Thursday's events marked the end of another grueling overseas trip for Bush -- the second for the month -- in which Bush spent a great deal of time defending his foreign policy. Bush urged allies at a NATO summit in the Latvian capital to devote more resources to Afghanistan, where the insurgency is growing.

But perhaps Bush's worst moment of the week came upon his arrival Wednesday in the Jordanian capital of Amman, when his evening meeting with Maliki and Jordan's King Abdullah II was abruptly canceled.

The cancellation sparked confusion and forced White House aides to insist that Maliki was not snubbing the president.

Though Bush spoke energetically at times Thursday, Maliki appeared uneasy -- staring ahead, stone-faced and deflecting a question about the canceled meeting by saying only that there was "no problem."

The Iraqi leader thanked Bush and embraced the call for speeding the transfer of power over security forces from the U.S. to provincial authorities in Iraq.
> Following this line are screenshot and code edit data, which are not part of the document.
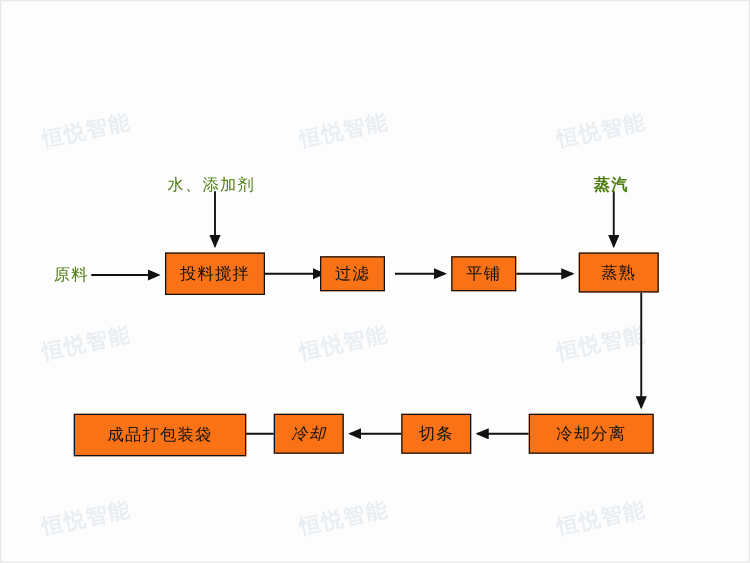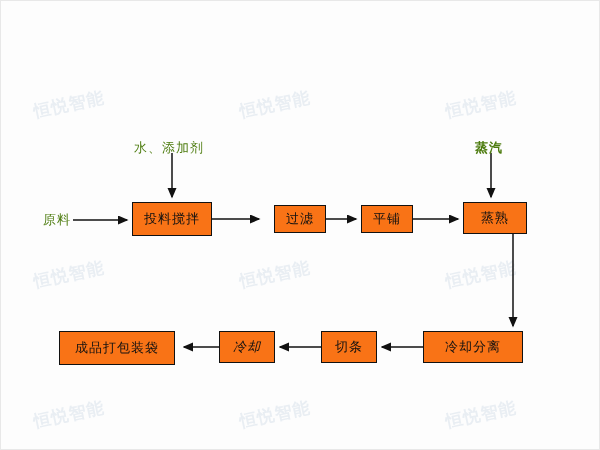--- a/index.html
+++ b/index.html
@@ -123,7 +123,7 @@
   <div class="freetext" style="left:474px; top:138px;font-weight:bold;">蒸汽</div>
 
   <div class="box" style="left:131px; top:201px; width:80px;  height:34px;">投料搅拌</div>
-  <div class="box" style="left:273px; top:204px; width:52px;  height:28px;">过滤</div>
+  <div class="box" style="left:255px; top:204px; width:52px;  height:28px;">过滤</div>
   <div class="box" style="left:360px; top:204px; width:52px;  height:28px;">平铺</div>
   <div class="box" style="left:462px; top:201px; width:64px;  height:32px;">蒸熟</div>
   <div class="box" style="left:422px; top:330px; width:100px; height:32px;">冷却分离</div>

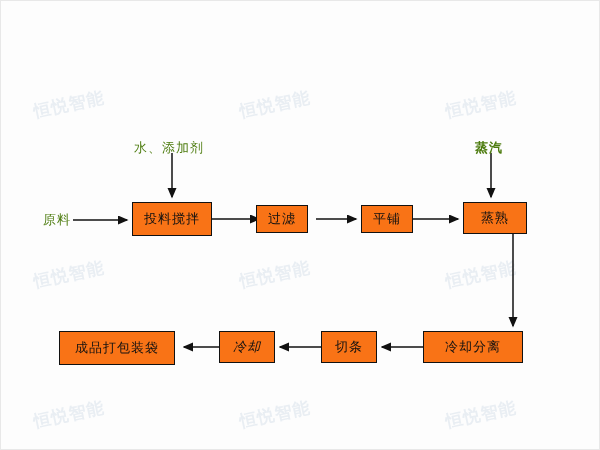--- a/index.html
+++ b/index.html
@@ -129,7 +129,7 @@
   <div class="box" style="left:422px; top:330px; width:100px; height:32px;">冷却分离</div>
   <div class="box" style="left:320px; top:330px; width:56px;  height:32px;">切条</div>
   <div class="box" style="left:218px; top:330px; width:56px;  height:32px;font-style:italic;">冷却</div>
-  <div class="box" style="left:58px;  top:330px; width:116px; height:34px;">成品打包装袋</div>
+  <div class="box" style="left:58px;  top:330px; width:138px; height:34px;">成品打包装袋</div>
 
 </div>
 

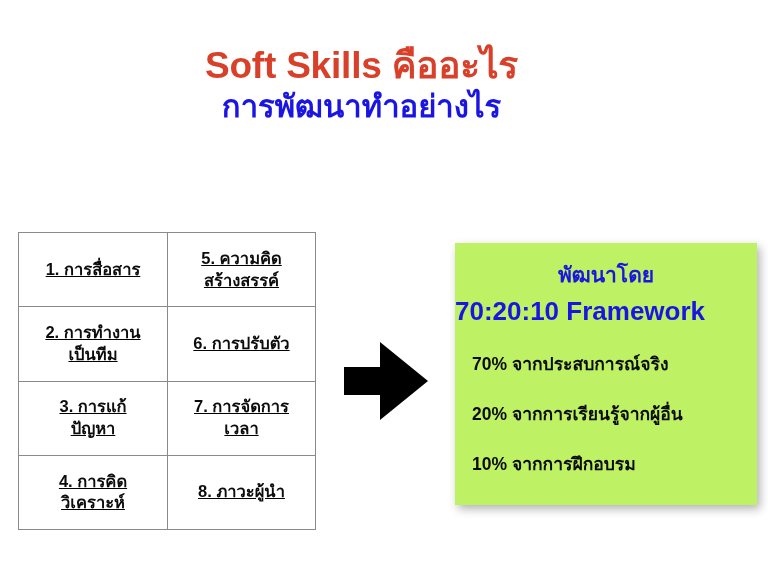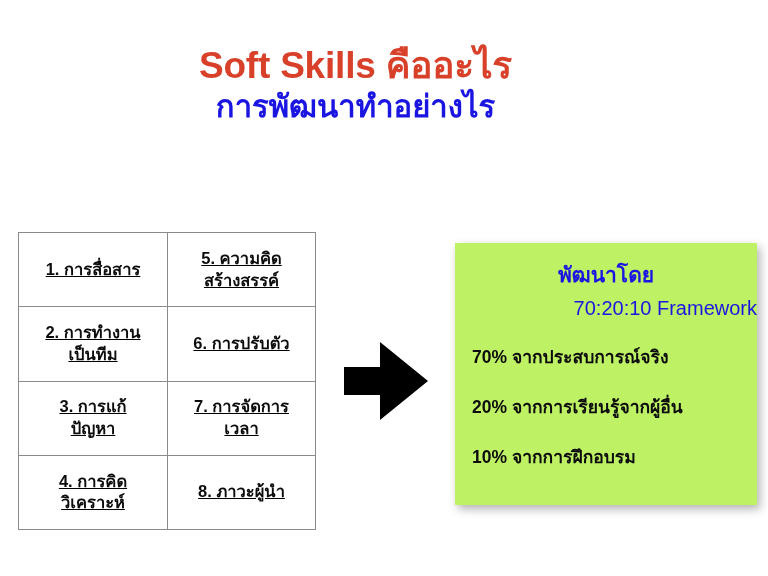--- a/index.html
+++ b/index.html
@@ -23,7 +23,7 @@
   
   .title-block {
     position: absolute;
-    left: 0;
+    left: 6px;
     top: 44px;
     width: 711px;
     text-align: center;

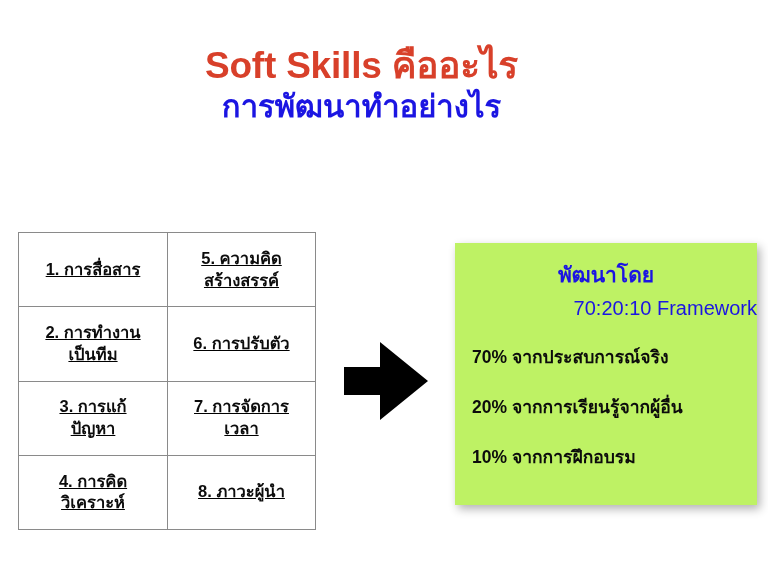--- a/index.html
+++ b/index.html
@@ -96,9 +96,9 @@
     line-height: 1.2;
   }
   .card-heading-en {
-    text-align: right;
-    font-size: 20px;
-    font-weight: normal;
+    text-align: left;
+    font-size: 26px;
+    font-weight: bold;
     color: #1b15e2;
     margin-top: 9px;
     line-height: 1.2;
"We have agreed together, and we are very clear together, about the importance of accelerating the transfer of the security responsibility," Maliki said.

The mutual praise seemed to directly contradict the White House memo, drafted by national security advisor Stephen Hadley and reported Wednesday by the New York Times. In the memo, Hadley pointedly suggested that Maliki might be "ignorant" of the nature of the growing violence in his country or misrepresenting his views when he claimed to support a unity government of Shiites and Sunnis -- and that he might be acting to shore up his Shiite support.

"Despite Maliki's reassuring words, repeated reports from our commanders on the ground contributed to our concerns about Maliki's government," wrote Hadley, who met with the prime minister Oct. 30 in Baghdad.

"Reports of nondelivery of services to Sunni areas, intervention by the prime minister's office to stop military action against Shia targets and to encourage them against Sunni ones, removal of Iraq's most effective commanders on a sectarian basis and efforts to ensure Shia majorities in all ministries ... all suggest a campaign to consolidate Shia power in Baghdad."

Hadley's memo is dated Nov. 8, the day after Democrats won control of Congress with a pledge to change course in Iraq. But contrary to Bush's conciliatory attitude in the days after the election, the president sounded as defiant Thursday as he did on the campaign trail -- even arguing that pulling out U.S. troops "would only embolden terrorists."